Preeclampsia reflects an unusual increase in systemic inflammation during pregnancy.
We studied associations between preeclampsia and asthma, allergy, and eczema in Copenhagen Prospective Studies on Asthma in Childhood2000 (COPSAC2000) and in national registries.
COPSAC2000 is a high-risk birth cohort of 411 Danish children. Asthma, allergy, and eczema were diagnosed prospectively, and lung function measured at age 1 month and 7 years. Sensitization was evaluated at age 6 months, 18 months, 4 years, and 6 years by skin prick tests and IgE measurements. The register-based cohort included 1.7 million children from Danish national registries in the 35-year period 1977-2012. Children born to mothers with preeclampsia were analyzed regarding risk of asthma, allergy, and eczema.
In the COPSAC2000 cohort, 5.6% (n?=?23) were diagnosed with preeclampsia.
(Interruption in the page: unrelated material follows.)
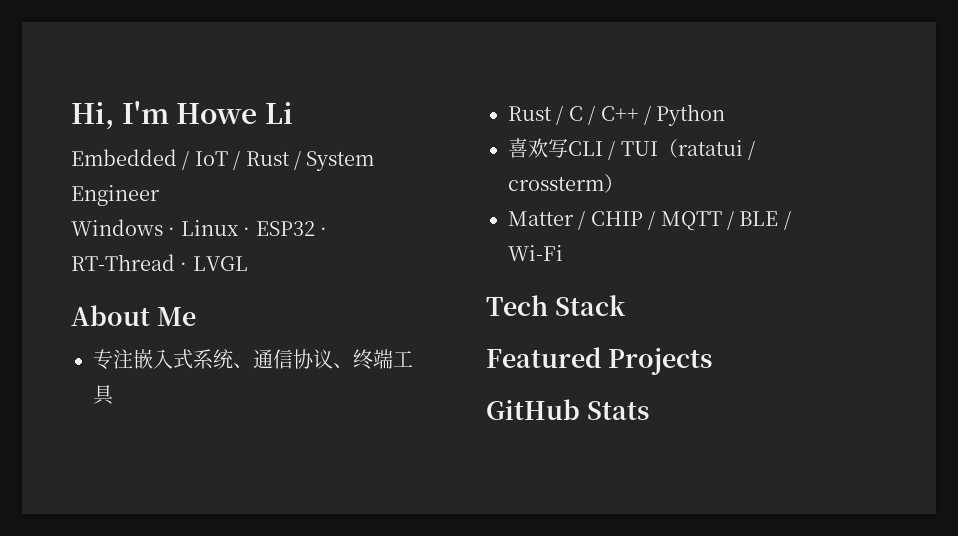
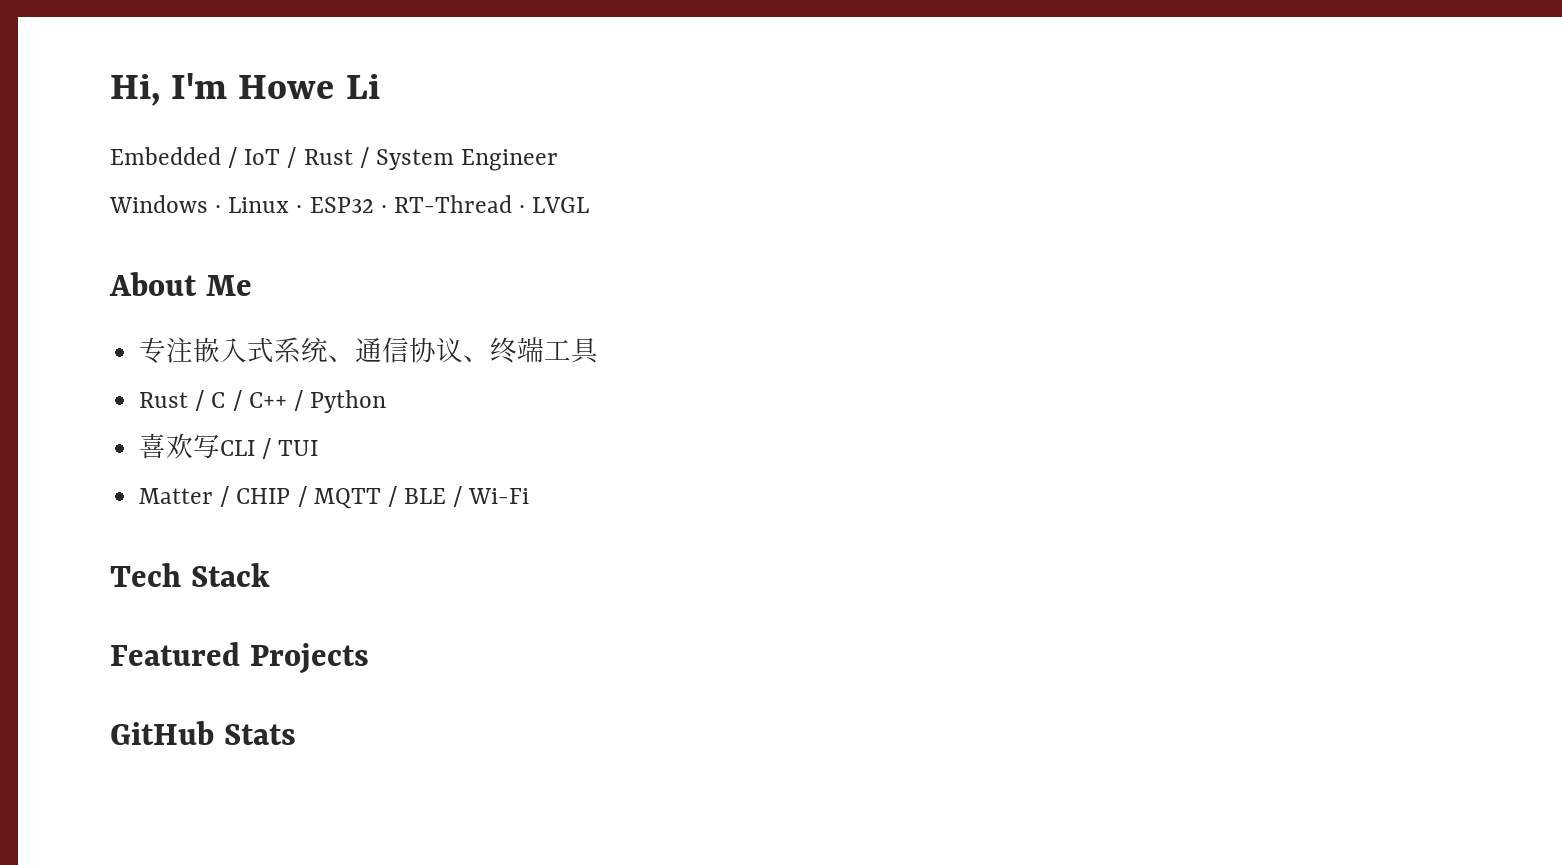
- 喜欢写CLI / TUI（ratatui / crossterm）
+ 喜欢写CLI / TUI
Preeclampsia was associated with increased risk of treatment with inhaled corticosteroids at age 7 years (adjusted odds ratio, 4.01 [95% confidence interval (CI), 1.11-14.43]; P?=?0.0337), increased bronchial responsiveness to methacholine (adjusted ß-coefficient log-µmol, -0.80 [95% CI, -1.55 to -0.06]; P?=?0.0348), and allergic rhinitis (adjusted odds ratio, 4.83 [95% CI, 1.58-14.78]; P?=?0.0057) in the 7-year-old children. Furthermore, the children had an increased risk of sensitization to both aeroallergens and food allergens, and increased amount of total IgE during childhood. In the registry-based cohort, 3.7% (n?=?62,728) were born to mothers with preeclampsia. Preeclampsia was associated with increased risk of asthma, eczema, and aeroallergen and food allergy, especially pronounced after a duration of preeclampsia of 14 days or more. Maternal asthma increased the risk of preeclampsia.
Preeclampsia is a shared prenatal risk factor for asthma, eczema, and allergy in childhood pointing toward in utero immune programming of the child.